- Hnahlan Location in Mizoram, India Hnahlan Hnahlan (India)
- Coordinates: 23°41′38″N 93°22′54″E﻿ / ﻿23.6937905°N 93.3817264°E
- Country: India
- State: Mizoram
- District: Champhai
- Block: Champhai
- Elevation: 1,522 m (4,993 ft)

Population (2011)
- • Total: 3,157
- Time zone: UTC+5:30 (IST)
- 2011 census code: 271344

= Hnahlan =

Hnahlan is a border town in the Champhai Rural Development Block of Champhai district of Mizoram state in India.

== Demographics ==

According to the 2011 census of India, Hnahlan has 569 households. The effective literacy rate (i.e. the literacy rate of population excluding children aged 6 and below) is 92.95%.

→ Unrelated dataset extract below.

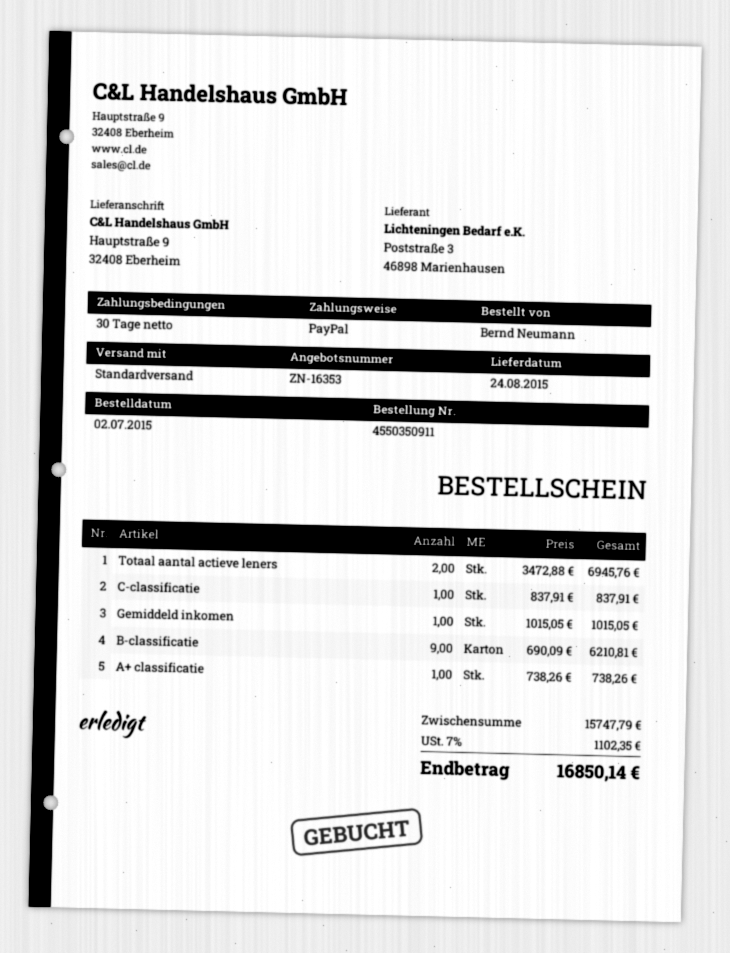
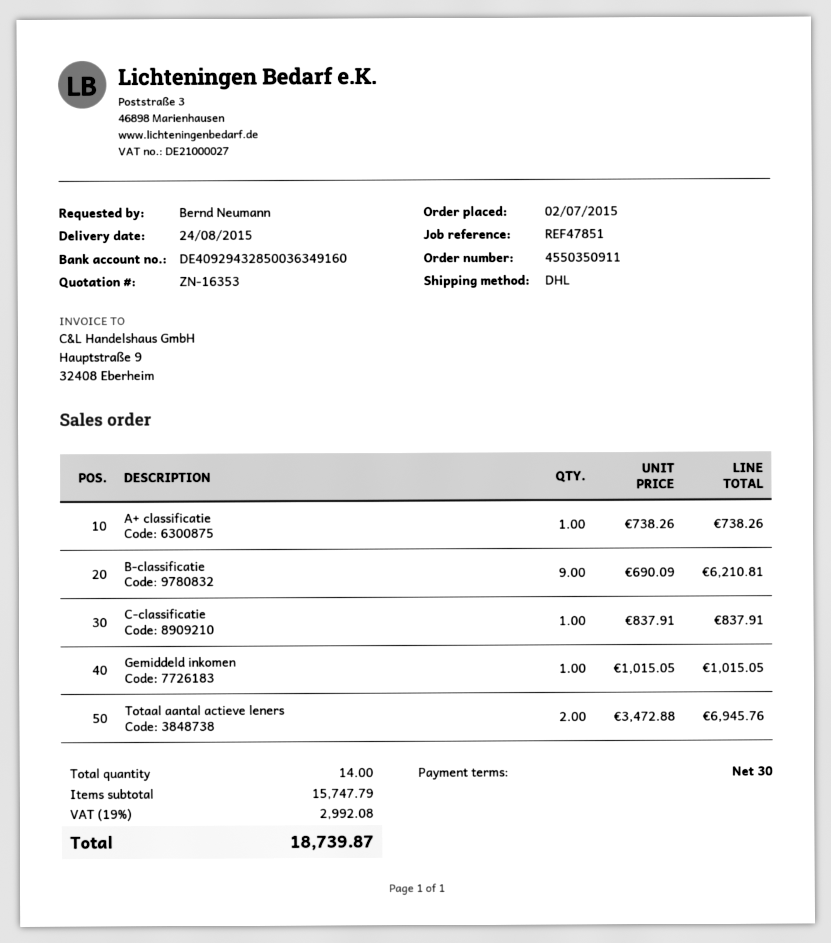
shipping method: standard -> DHL
tax: 7% = 1102.35 -> 19% = 2992.08
total: 16850.14 -> 18739.87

Demographics (2011 Census)
|  | Total | Male | Female |
|---|---|---|---|
| Population | 3157 | 1602 | 1555 |
| Children aged below 6 years | 575 | 296 | 279 |
| Scheduled caste | 2 | 1 | 1 |
| Scheduled tribe | 3059 | 1525 | 1534 |
| Literates | 2400 | 1256 | 1144 |
| Workers (all) | 1735 | 877 | 858 |
| Main workers (total) | 1725 | 872 | 853 |
| Main workers: Cultivators | 1563 | 744 | 819 |
| Main workers: Agricultural labourers | 1 | 1 | 0 |
| Main workers: Household industry workers | 3 | 1 | 2 |
| Main workers: Other | 158 | 126 | 32 |
| Marginal workers (total) | 10 | 5 | 5 |
| Marginal workers: Cultivators | 6 | 3 | 3 |
| Marginal workers: Agricultural labourers | 0 | 0 | 0 |
| Marginal workers: Household industry workers | 0 | 0 | 0 |
| Marginal workers: Others | 4 | 2 | 2 |
| Non-workers | 1422 | 725 | 697 |

== Economy and border haat trade ==

Hnahlan is one of the 4 Border Haats (markets) in Mizoram, others being at Sangau, Vaphai (Saikhumphai) and Zote, all of which boost the local trade and economy.

== Transport and connectivity ==

Zokhawthar (75 km south) provides connectivity to India–Myanmar–Thailand Trilateral Highway (IMT), and Asian Highway Network and Asian Highway 1 (AH1).